Sadly the LFG has finally lost her movie star wave – she just wasn’t getting the accolades from her fans when waving from a bus. The only appropriate response she got was from a boatful of tourists (mostly Asian) on the Seine. She is now focusing more on little old ladies, some of whom do in fact stop to say how cute she is especially if she is wearing her very cute (if I do say so myself) raincoat with matching boots ensemble.

The LFG hasn’t inherited the cold allergy, luckily for her as she does have an allergy to gloves and hats. She will wear a scarf, although this could be an innate chic French thing (who knows how they tie the things, I will have to wait until she is old enough to explain it to me). LFG also likes coats, then again this is fashion linked – one also needs a matching bag.

Now that the LFG and I fall under the category of mobility challenged people (have child and large buggy), we get around town via disabled bus routes. It slightly limits where we can go but at last we don’t have to ask for help from the unfriendliest people in Paris, working women. I don’t know what they are doing on buses at that time of the day – shouldn’t they be at work? There they are, not only ignoring us but being actively unhelpful whilst maintaining a disdainful expression – try it, it’s not as easy as it sounds. The men are falling over themselves to help – I guess they can’t help themselves though – woman and child in distress.

LFG’s language skills are improving more rapidly than mine, is anyone really surprised? Strangely she doesn’t seem to pick the easiest words. For example she prefers to say chaussure rather than shoe, chaussette rather than sock – you can see where her interest lies.

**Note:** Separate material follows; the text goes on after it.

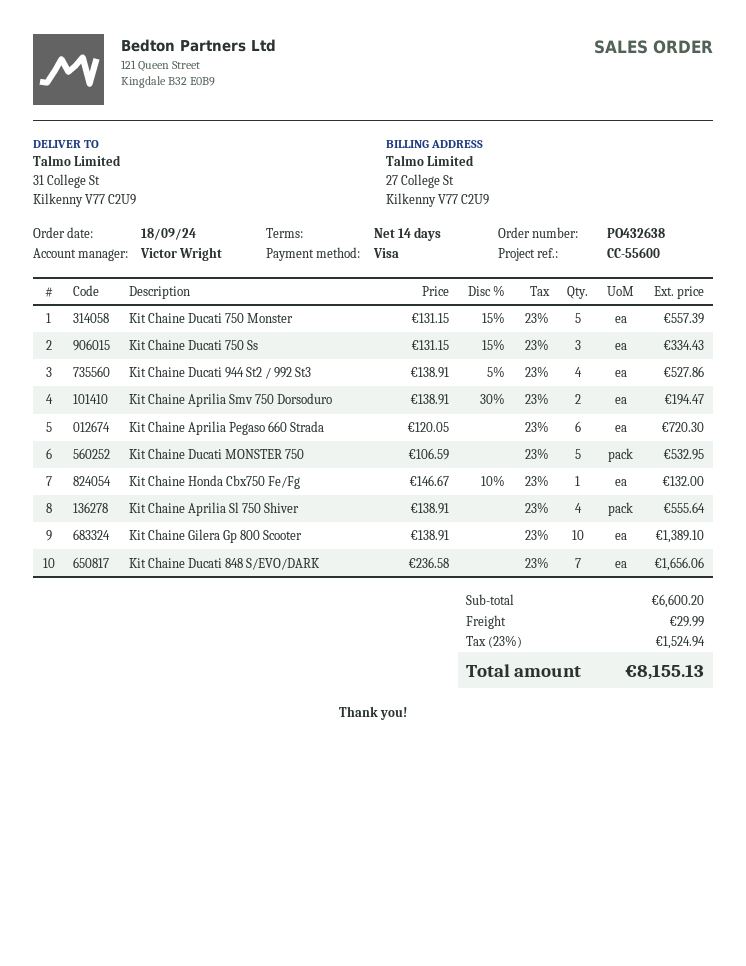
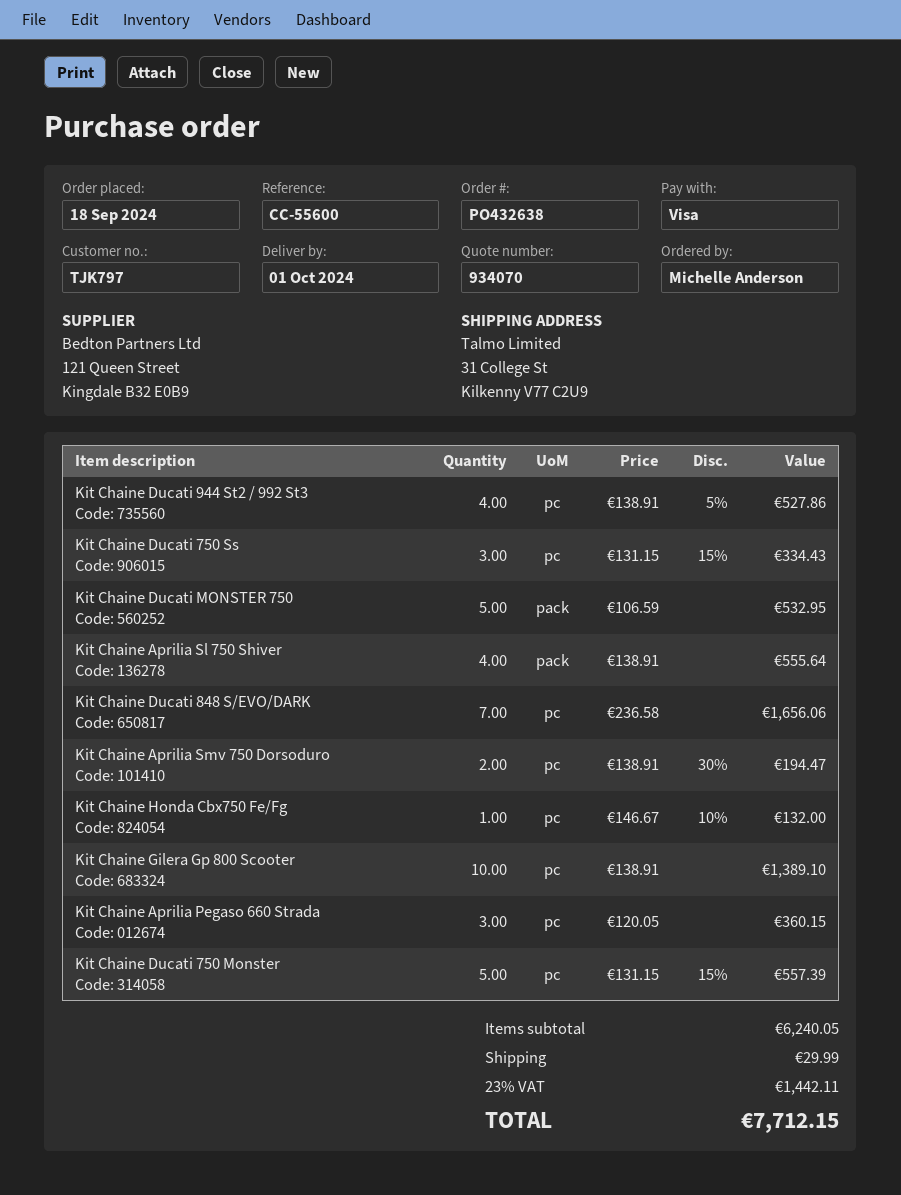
Kit Chaine Aprilia Pegaso 660 Strada: 6 x 120.05 = 720.30 -> 3 x 120.05 = 360.15
subtotal: 6600.20 -> 6240.05
tax: 23% = 1524.94 -> 23% = 1442.11
total: 8155.13 -> 7712.15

LFG is of at that delightful stage where she is repeating everything she hears (happily I am not driving around Paris so I’m not involuntarily contributing as much to her expanding vocabulary as I used to). We were listening to a breakfast radio discussion about the lyrics to a 50 Cent sing (the ones they don’t even print on the CD). They were going through it word by word, I was shocked - living too long in a censored society I guess – still it was only breakfast time.

And speaking of French radio brings me to French music. It isn’t quite what I thought it was – you know the same as Vegemite, an acquired taste that must be ingested from birth to be fully appreciated. Well it is if you have been subjected to the same French radio stations I have, Nostalgi and Cherie FM – dreadful, truly dreadful French songs (they really have a thing for the 80’s) and songs in English that you have never heard before, and that would be for a really good reason, that they are so naff.

And so to French television, first the fabulousness.
There is a channel (cable unfortunately) called Jimmy and they have back to back Dynasty and Dallas – great for my French skills. Unhappily now we just have regular French television which is basically variety shows and talk shows and boy can they talk. A normal talk show is 2 hours and I am not talking about an Oprah thing – I am talking about a bunch of guys (usually they’re men) who sit around a round table and argue about something for 2 hours minimum, and this is televised. One show I saw, not in it’s entirety you understand, was entitled La frite et la mode. The chef they were interviewing was dramatically disguised, in case the frite mafia got him, I suppose. One other show is presented by a gentleman with the most serious mono-brow I have ever seen – how is that allowed? I have never been able to watch it long enough to discover what it is about as I find the mono-brow too disturbing. This is Saturday night television.
Abysmal because that’s the governments cunning plan to get French people to go out and spend money.